Когда тот, кто читает сочинения Хирна в хронологическом порядке, переходит от вест-индских книг к японским, становится очевидным замечательное изменение не только атмосферы, но и тона, и, несмотря на непрерывность спенсеровской озабоченности, того, что мы, возможно, можем назвать «душой». Тропическая роскошь его ранней манеры была заменена более спокойными красками и более тонкими каденциями, и впредь он дает волю своей способности только в редких возвышенных отрывках, которые поднимаются над узким, тихим потоком его привычной прозы с несравненно сильным эффектом. Отчасти это было результатом его чуткого восприятия своеобразного цвета японского пейзажа, «одомашненной Природы, которая любит человека и делает себя красивой в тихом серо-голубом ключе, подобно японским женщинам»; которая должна, следовательно, воспроизводиться в акварели, а не в маслах, в которых он работал. Отчасти это было результатом его большей зрелости и того уверенного контроля над своим средством, который не оставлял ему импульса к простой виртуозности.
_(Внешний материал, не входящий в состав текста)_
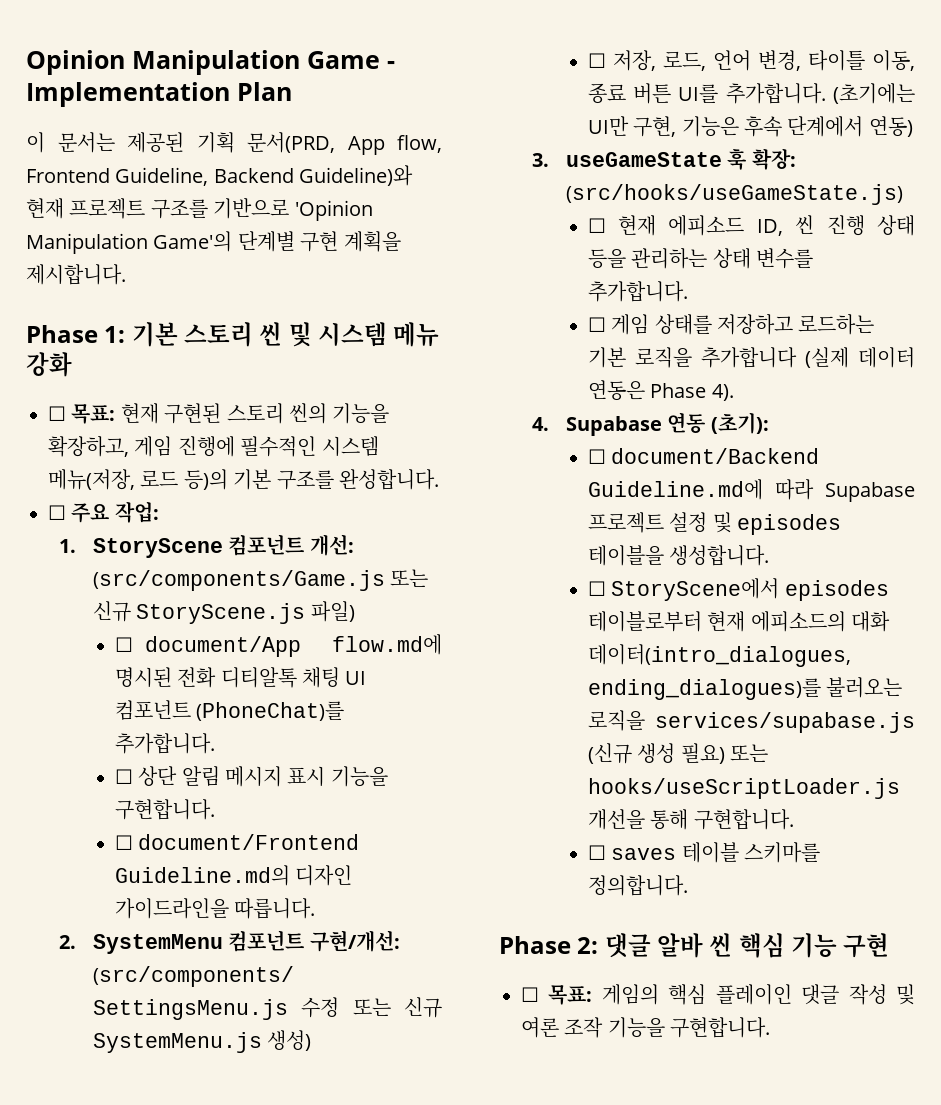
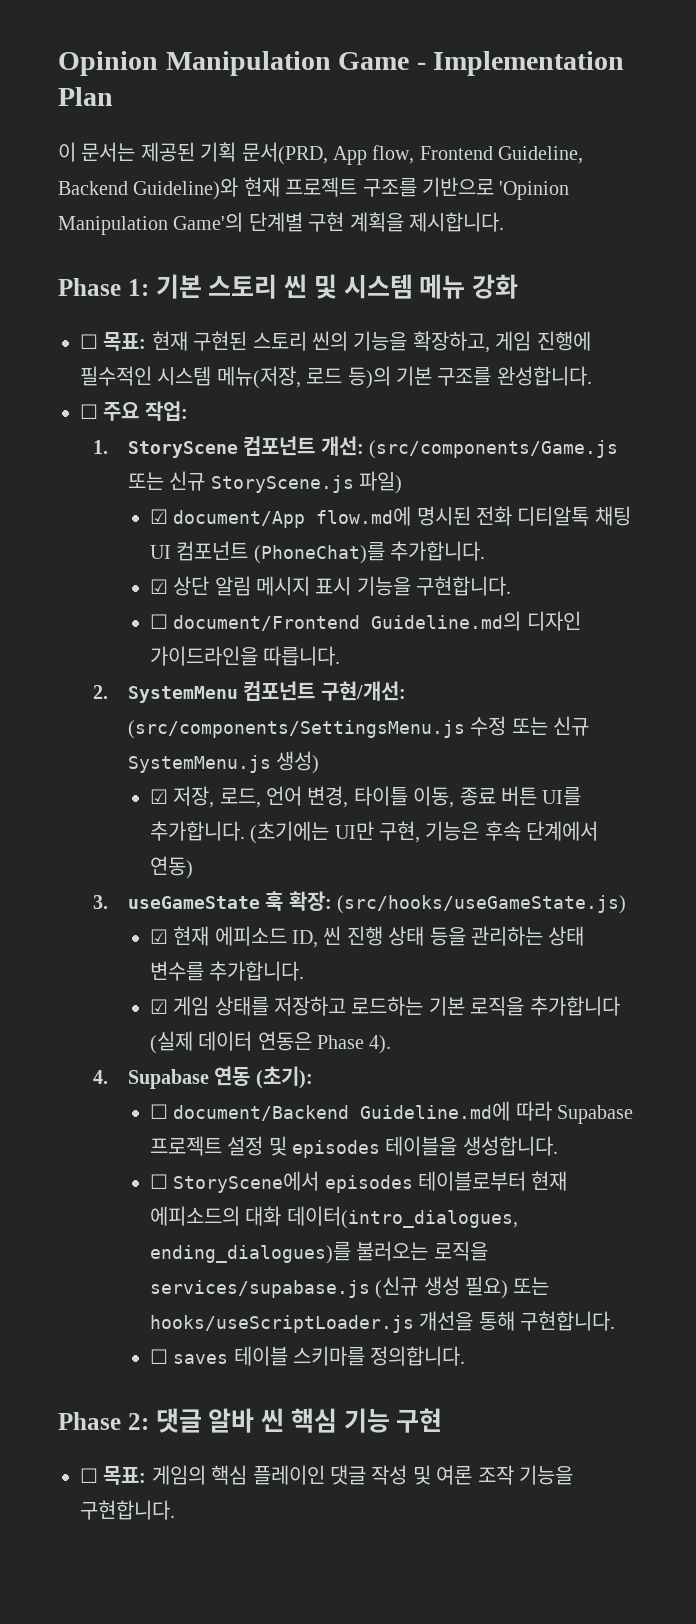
- ☐ document/App flow.md에 명시된 전화 디티알톡 채팅 UI 컴포넌트 (PhoneChat)를 추가합니다.
+ ☑ document/App flow.md에 명시된 전화 디티알톡 채팅 UI 컴포넌트 (PhoneChat)를 추가합니다.
- ☐ 상단 알림 메시지 표시 기능을 구현합니다.
+ ☑ 상단 알림 메시지 표시 기능을 구현합니다.
- ☐ 저장, 로드, 언어 변경, 타이틀 이동, 종료 버튼 UI를 추가합니다.
+ ☑ 저장, 로드, 언어 변경, 타이틀 이동, 종료 버튼 UI를 추가합니다.
- ☐ 현재 에피소드 ID, 씬 진행 상태 등을 관리하는 상태 변수를 추가합니다.
+ ☑ 현재 에피소드 ID, 씬 진행 상태 등을 관리하는 상태 변수를 추가합니다.
- ☐ 게임 상태를 저장하고 로드하는 기본 로직을 추가합니다 (실제 데이터 연동은 Phase 4).
+ ☑ 게임 상태를 저장하고 로드하는 기본 로직을 추가합니다 (실제 데이터 연동은 Phase 4).

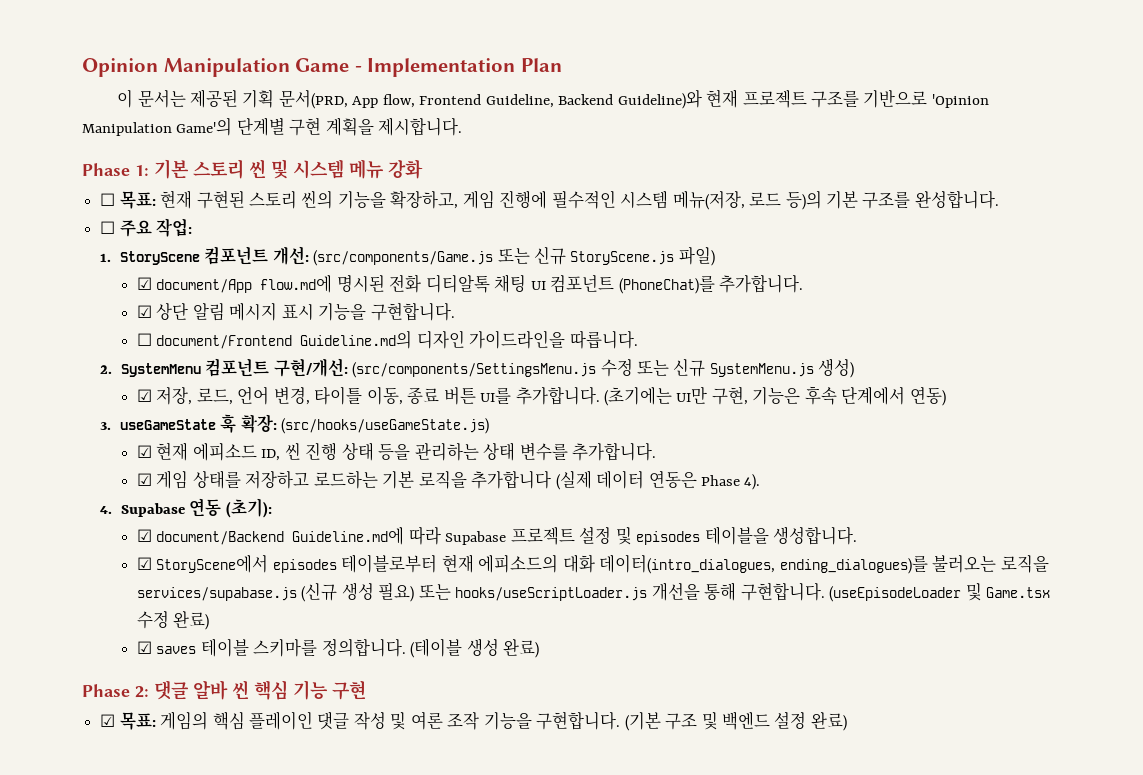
- ☐ document/Backend Guideline.md에 따라 Supabase 프로젝트 설정 및 episodes 테이블을 생성합니다.
+ ☑ document/Backend Guideline.md에 따라 Supabase 프로젝트 설정 및 episodes 테이블을 생성합니다.
- ☐ StoryScene에서 episodes 테이블로부터 현재 에피소드의 대화 데이터(intro_dialogues, ending_dialogues)를 불러오는 로직을 services/supabase.js (신규 생성 필요) 또는 hooks/useScriptLoader.js 개선을 통해 구현합니다.
- ☐ saves 테이블 스키마를 정의합니다.
+ ☑ StoryScene에서 episodes 테이블로부터 현재 에피소드의 대화 데이터(intro_dialogues, ending_dialogues)를 불러오는 로직을 services/supabase.js (신규 생성 필요) 또는 hooks/useScriptLoader.js 개선을 통해 구현합니다. (useEpisodeLoader 및 Game.tsx 수정 완료)
+ ☑ saves 테이블 스키마를 정의합니다. (테이블 생성 완료)
- ☐ 목표: 게임의 핵심 플레이인 댓글 작성 및 여론 조작 기능을 구현합니다.
+ ☑ 목표: 게임의 핵심 플레이인 댓글 작성 및 여론 조작 기능을 구현합니다.
+ (기본 구조 및 백엔드 설정 완료)

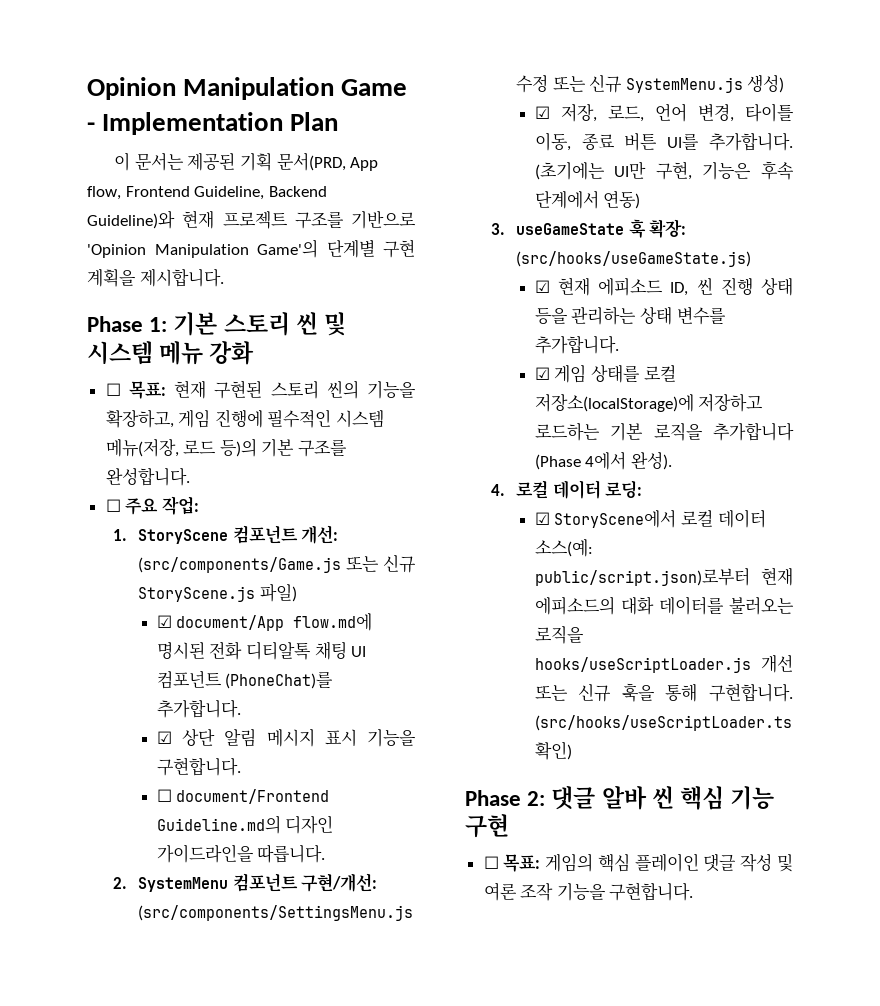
- ☑ 게임 상태를 저장하고 로드하는 기본 로직을 추가합니다 (실제 데이터 연동은 Phase 4).
- 4. Supabase 연동 (초기):
- ☑ document/Backend Guideline.md에 따라 Supabase 프로젝트 설정 및 episodes 테이블을 생성합니다.
- ☑ StoryScene에서 episodes 테이블로부터 현재 에피소드의 대화 데이터(intro_dialogues, ending_dialogues)를 불러오는 로직을 services/supabase.js (신규 생성 필요) 또는 hooks/useScriptLoader.js 개선을 통해 구현합니다. (useEpisodeLoader 및 Game.tsx 수정 완료)
- ☑ saves 테이블 스키마를 정의합니다. (테이블 생성 완료)
+ ☑ 게임 상태를 로컬 저장소(localStorage)에 저장하고 로드하는 기본 로직을 추가합니다 (Phase 4에서 완성).
+ 4. 로컬 데이터 로딩:
+ ☑ StoryScene에서 로컬 데이터 소스(예: public/script.json)로부터 현재 에피소드의 대화 데이터를 불러오는 로직을 hooks/useScriptLoader.js 개선 또는 신규 훅을 통해 구현합니다. (src/hooks/useScriptLoader.ts 확인)
- ☑ 목표: 게임의 핵심 플레이인 댓글 작성 및 여론 조작 기능을 구현합니다. (기본 구조 및 백엔드 설정 완료)
+ ☐ 목표: 게임의 핵심 플레이인 댓글 작성 및 여론 조작 기능을 구현합니다.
Но еще больше, думаешь, читая письма, это было результатом более счастливых и нормальных условий жизни. Как профессор английской литературы, он имел нечто приближающееся к надежному социальному и экономическому положению. Как друг таких людей, как профессор Бэзил Холл Чемберлен и казначей Митчелл Макдональд, некоторые из его странностей были нейтрализованы. (Он всегда чувствовал себя больше мужчиной, говорил он, после контакта с их реальностью, «как Антей, который становился сильнее каждый раз, когда его ноги касались твердой земли».) Как отец трех мальчиков и глава японского дома из одиннадцати человек, он впервые имел ставку в мире. И, наконец, в том, что было явно браком почти чудесной подходящести для него, его беспокойный дух обрел меру покоя.
[1] Это было счастливое совпадение, которое в течение недели после поисков в Бостонской публичной библиотеке, выявивших литературные источники этих сочинений, принесло мне из Японии, в подарок от миссис Хирн, эту самую книгу из собственной коллекции Хирна, посвященную Странному, Необычному и т. д.
II
Лафкадио Хирна называли «декадентом»; слово это ничего не значит, но если под ним подразумевается, как иногда кажется, гуманист без физического здоровья, то в его применении есть значительная доля истины. Если один из симптомов декаданса — любовь к словам ради них самих, то, как мы видели, этого не было недостатка в его ранних работах. Однако нет ничего более несправедливого по отношению к большинству людей, чем применение к ним ярлыков, которые приобрели свой цвет от избитого литературного употребления и поспешных популярных ассоциаций с несколькими печально известными персонажами. Это особенно верно в случае Хирна. В 1885 году он писал У. Д. О'Коннору: «Если моя маленькая костлявая рука вам что-то говорит, вы должны распознать в ней очень маленький, беспорядочный, эксцентричный, нерегулярный, импульсивный, нервный характер — почти ваш антипод во всем, кроме любви к прекрасному». Сам advocatus diaboli едва ли мог бы сделать лучше. Беспорядочным, эксцентричным, нерегулярным, импульсивным, нервным Хирн, несомненно, был; и эти качества, усиленные жалостью к самому себе, будучи далекими от того, что психологи называют «независимыми переменными», были самой сутью его способности. «Если, — пишет он, — кто-то не сделает или не скажет мне чего-то ужасно подлого, я не могу делать определенные виды работы»; и снова: «Я обнаружил, что обладатель чисто лошадиного здоровья никогда, кажется, не имеет представления о «полутонах». Невозможно увидеть психические подводные течения человеческого существования без того отделения себя от чисто физической части бытия, которое дает тяжелая болезнь, подобно откровению».